With an eye on standardization across all its 45 subsidiaries, industry services provider Rohrer Group is migrating to SAP S/4HANA Cloud. Its controlling department is smack dab in the middle of things, working jointly with management and IT toward a common goal.
The conglomerate’s biggest challenge, according to Maria Mitteregger, head of Controlling, is “being be able to react flexibly to the market.” The young business administration graduate is part of the team currently driving the company-wide migration to SAP S/4HANA Cloud.
“It was Maria who informed us that our current system was stretched to the limit,” recalls Johann Rohrer, the company’s founder. This predicament comes as no surprise since controlling must collect, consolidate, and analyze data across all 45 subsidiaries in 14 countries of operation – each country relying a different solution. With Rohrer Group constantly expanding, “It was clear this couldn’t continue,” explains Mitteregger. Her motto is, “Unified reporting needs a unified system!”
Mitteregger first became familiar with SAP software during her studies. “But that was the ‘old’ SAP software, of course,” she grins. “The ‘new’ software has a much better look and feel to it.” Rohrer Group nevertheless kept its options open and looked at a number of different software providers before deciding what to select. According to project lead Michael Friess, SAP S/4HANA Cloud ultimately came out on top due to its global reach. However, the software does have be tweaked in places to prevent compliance issues.

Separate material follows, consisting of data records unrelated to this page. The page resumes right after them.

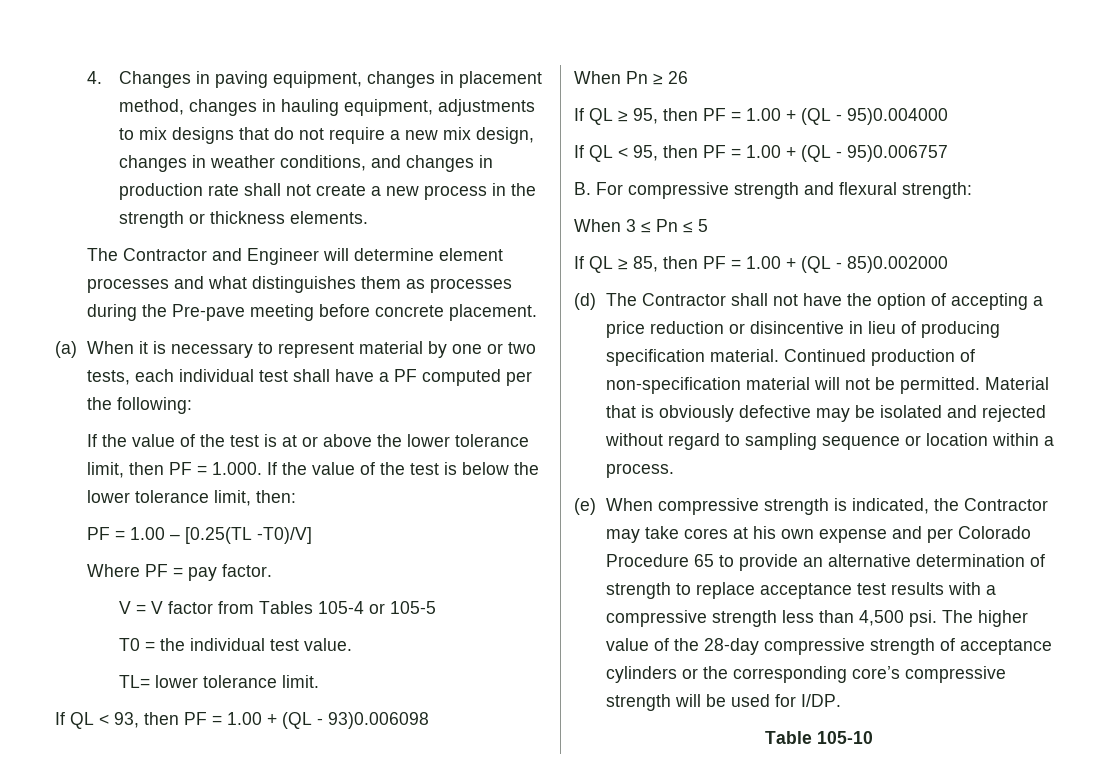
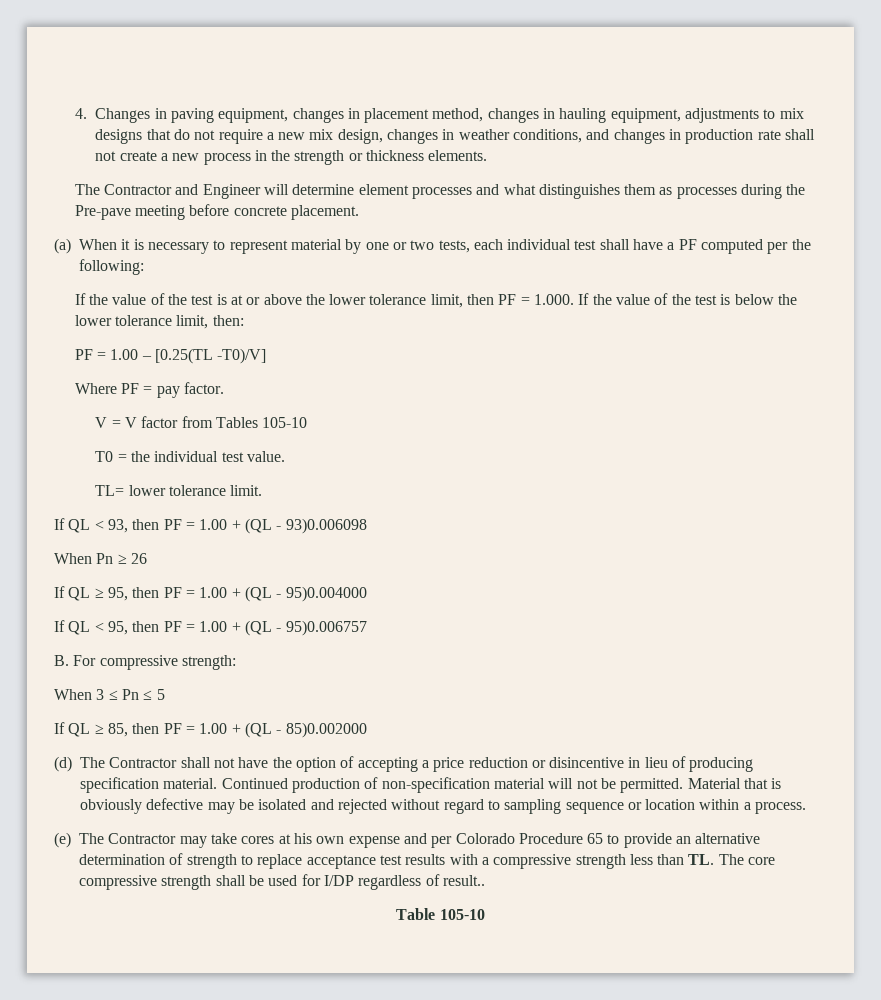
- V = V factor from Tables 105-4 or 105-5
+ V = V factor from Tables 105-10
- B. For compressive strength and flexural strength:
+ B. For compressive strength:
- (e) When compressive strength is indicated, the Contractor may take cores at his own expense and per Colorado Procedure 65 to provide an alternative determination of strength to replace acceptance test results with a compressive strength less than 4,500 psi. The higher value of the 28-day compressive strength of acceptance cylinders or the corresponding core’s compressive strength will be used for I/DP.
+ (e) The Contractor may take cores at his own expense and per Colorado Procedure 65 to provide an alternative determination of strength to replace acceptance test results with a compressive strength less than TL. The core compressive strength shall be used for I/DP regardless of result..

“For example, in the Romanian market,” notes Mitteregger. “We noticed during the introduction phase that the solution isn’t 100 percent mature in all areas yet.” Once the migration to the cloud is complete, however, this shouldn’t be a problem anymore because automated updates will help the system evolve at pace.
No Disruption to Users
Retaining the necessary flexibility on the one hand while being confined to pre-set standards on the other is no small dilemma. That is why Rohrer Group decided to move its standard logistics and accounting processes to the cloud but leave its special industry knowledge right where it is, on premise, in its tried-and-true custom development. This was a good compromise for Mitteregger, who finds that the cloud can be rigid.
Rohrer’s IT department has therefore linked the existing solution to the cloud via interfaces so the user departments can keep working uninterrupted and all standard requirements of the classic enterprise resource planning (ERP) system remain covered. System administrator Jörg Steinlechner explains, “Our job as an IT department is to provide applications that support company processes and ensure the smooth running of operations.” Likewise, Friess is taking pains to ensure disruption is kept to a minimum during the transition.

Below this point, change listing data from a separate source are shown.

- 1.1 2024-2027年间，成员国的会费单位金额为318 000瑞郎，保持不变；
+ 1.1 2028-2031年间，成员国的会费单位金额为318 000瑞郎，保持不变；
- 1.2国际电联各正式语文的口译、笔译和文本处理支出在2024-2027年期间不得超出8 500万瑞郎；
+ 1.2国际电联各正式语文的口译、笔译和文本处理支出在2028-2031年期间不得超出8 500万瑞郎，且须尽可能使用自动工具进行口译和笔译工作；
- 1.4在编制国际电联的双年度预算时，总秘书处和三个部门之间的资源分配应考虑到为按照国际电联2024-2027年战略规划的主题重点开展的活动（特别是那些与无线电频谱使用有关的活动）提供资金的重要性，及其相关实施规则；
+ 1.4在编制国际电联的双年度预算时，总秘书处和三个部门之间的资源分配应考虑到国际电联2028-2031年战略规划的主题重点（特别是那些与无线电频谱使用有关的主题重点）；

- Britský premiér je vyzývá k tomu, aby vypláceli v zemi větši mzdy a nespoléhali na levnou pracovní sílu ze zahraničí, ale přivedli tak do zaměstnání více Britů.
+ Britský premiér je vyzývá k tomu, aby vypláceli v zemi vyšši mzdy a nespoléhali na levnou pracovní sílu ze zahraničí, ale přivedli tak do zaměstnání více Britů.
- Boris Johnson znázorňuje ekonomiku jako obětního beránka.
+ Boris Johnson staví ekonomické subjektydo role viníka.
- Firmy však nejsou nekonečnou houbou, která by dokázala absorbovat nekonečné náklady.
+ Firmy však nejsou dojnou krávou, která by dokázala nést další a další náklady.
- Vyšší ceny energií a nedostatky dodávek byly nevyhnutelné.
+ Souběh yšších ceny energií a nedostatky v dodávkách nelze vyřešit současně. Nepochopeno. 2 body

Meanwhile, Mitteregger and her team are preparing the company as best they can for SAP S/4HANA Cloud. Not only have SAP specialists already been onsite to explain the solution, but the company has also organized a number of migration-related info sessions and workshops, Mitteregger says. She herself has attended the workshops for controlling and accounting, and, since Rohrer Group is also moving its purchasing and sales processes to the cloud, the workshops covering materials management. “This migration affects the entire company, so I wanted to get as complete a picture as possible,” she explains.

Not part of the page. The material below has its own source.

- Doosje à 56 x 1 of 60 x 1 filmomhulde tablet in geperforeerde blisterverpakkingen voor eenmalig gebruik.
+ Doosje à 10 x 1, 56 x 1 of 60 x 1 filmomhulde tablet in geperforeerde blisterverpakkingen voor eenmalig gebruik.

Reporting Without Spreadsheets
Mitteregger is fully aware that companies don’t exactly rejoice at the thought of switching software systems. Stereotypically, such reluctance to change is more prevalent among older colleagues. But not at Rohrer Group. “Everyone in our department is young at heart!” she boasts.
As a firm believer in communication, Friess concurs. IT needs to know what management and user departments want, he points out. That’s why Friess relies on internal collaboration platforms and Skype for smooth communication among all project parties, including external partner S&T. Still, this isn’t the only way knowledge is exchanged. Sometimes, all it takes to solve a problem is a short walk across the hall to your colleagues, confirms Mitteregger. As such, she appreciates support from management, which, likewise, “takes a direct approach to solving problems.”
But what about the external requirements? Rohrer puts it like this: “We have a number of big-name customers, such as BASF, Shell, voestalpine, and OMV. These customers are themselves SAP software users and insist on data transfer via SAP.” So for Rohrer, switching to SAP S/4HANA Cloud is “a basic necessity.”
Mitteregger agrees. Though she and her colleagues currently work with Microsoft Excel spreadsheets, she can well imagine the company trending more toward business intelligence software in the future. After all, she quips, “We’ve got plenty more ideas!” These visionary ideas might just define the shape of things to come at Rohrer Group.